:: Aim of the task ::
Print every entry exactly once more, omitting each picture.
Dataset extract section start
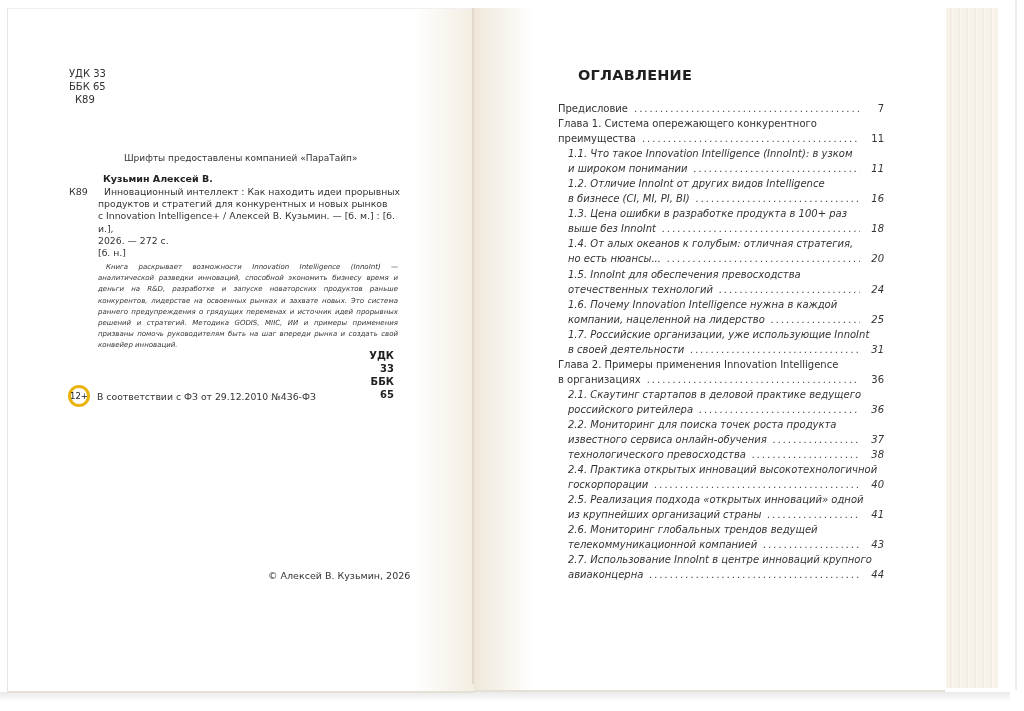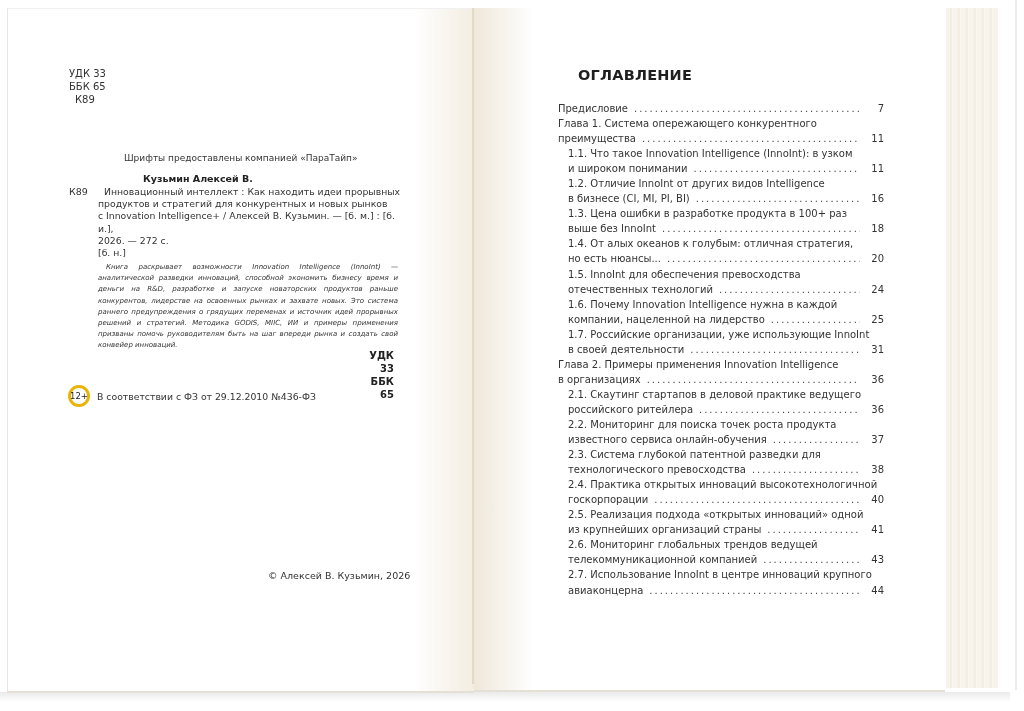--- a/index.html
+++ b/index.html
@@ -76,7 +76,7 @@
   }
   .toc-line .dots::before { content:"........................................................................................................"; }
   .toc-line .p { flex:0 0 18px; text-align:right; }
-  .toc-entry.sub { padding-left:10px; }
+  .toc-entry.sub { padding-left:10px;font-style:italic; }
 </style>
 </head>
 <body>

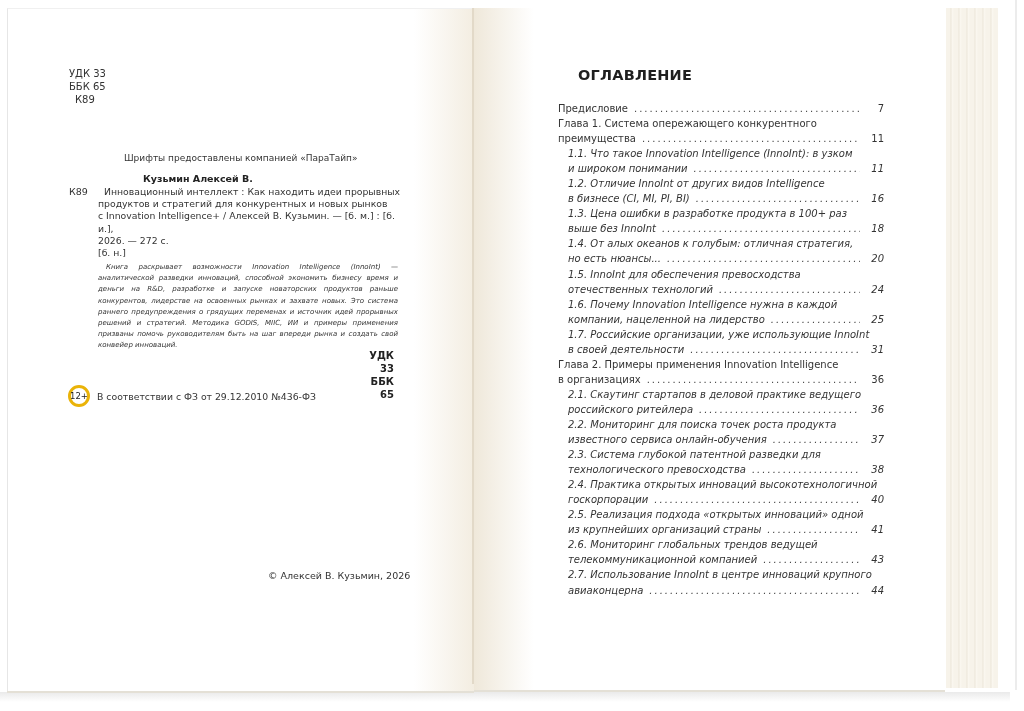--- a/index.html
+++ b/index.html
@@ -50,7 +50,7 @@
   .codes { left:69px; top:67px; font-size:10px; line-height:13px; color:#333; }
   .codes div.k89 { padding-left:6px; }
   .fonts-note { left:124px; top:140px; font-size:9px; color:#333;margin-top:13px; }
-  .author { left:103px; top:173px; font-size:9.5px; font-weight:bold; color:#222;margin-left:40px; }
+  .author { left:103px; top:173px; font-size:9.5px; font-weight:bold; color:#222; }
   .kcode { left:69px; top:186px; font-size:9.5px; color:#333; }
   .biblio { left:98px; top:186px; width:310px; font-size:9.3px; line-height:12.2px; color:#333; }
   .biblio .indent { padding-left:6px; }

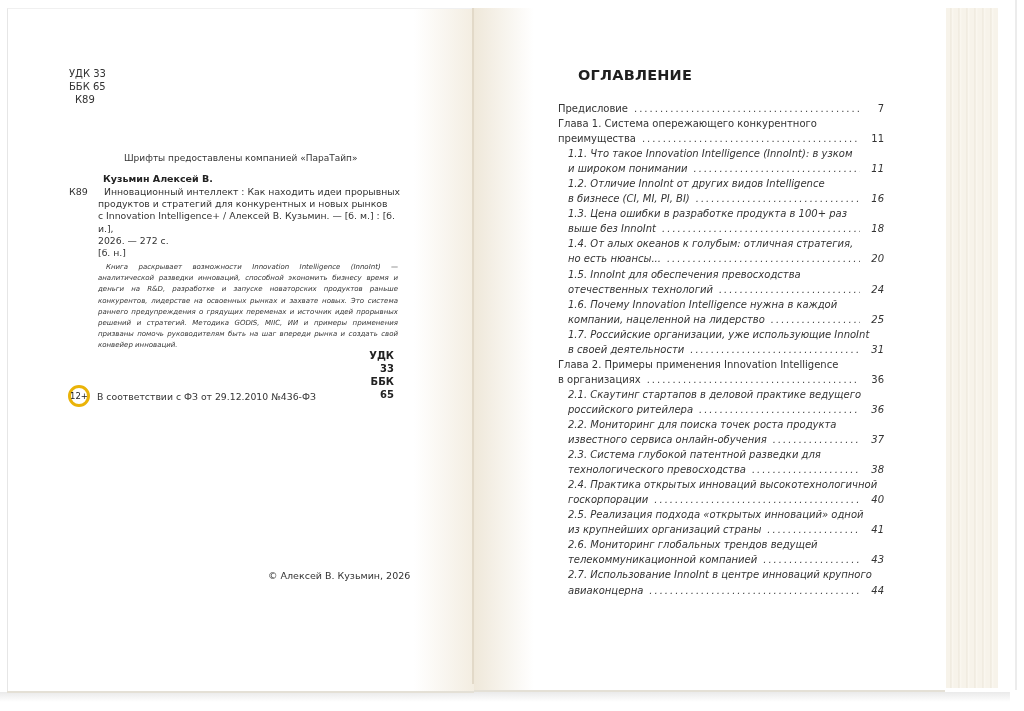--- a/index.html
+++ b/index.html
@@ -217,7 +217,6 @@
       </div>
     </div>
     <div class="toc-entry sub">
-      <div>2.3. Система глубокой патентной разведки для</div>
       <div class="toc-line">
         <span class="t">технологического превосходства</span>
         <span class="dots"></span>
Dataset extract section end
:: Answer box ::
--- a/index.html
+++ b/index.html
@@ -76,7 +76,7 @@
   }
   .toc-line .dots::before { content:"........................................................................................................"; }
   .toc-line .p { flex:0 0 18px; text-align:right; }
-  .toc-entry.sub { padding-left:10px; }
+  .toc-entry.sub { padding-left:10px;font-style:italic; }
 </style>
 </head>
 <body>

--- a/index.html
+++ b/index.html
@@ -50,7 +50,7 @@
   .codes { left:69px; top:67px; font-size:10px; line-height:13px; color:#333; }
   .codes div.k89 { padding-left:6px; }
   .fonts-note { left:124px; top:140px; font-size:9px; color:#333;margin-top:13px; }
-  .author { left:103px; top:173px; font-size:9.5px; font-weight:bold; color:#222;margin-left:40px; }
+  .author { left:103px; top:173px; font-size:9.5px; font-weight:bold; color:#222; }
   .kcode { left:69px; top:186px; font-size:9.5px; color:#333; }
   .biblio { left:98px; top:186px; width:310px; font-size:9.3px; line-height:12.2px; color:#333; }
   .biblio .indent { padding-left:6px; }

--- a/index.html
+++ b/index.html
@@ -217,7 +217,6 @@
       </div>
     </div>
     <div class="toc-entry sub">
-      <div>2.3. Система глубокой патентной разведки для</div>
       <div class="toc-line">
         <span class="t">технологического превосходства</span>
         <span class="dots"></span>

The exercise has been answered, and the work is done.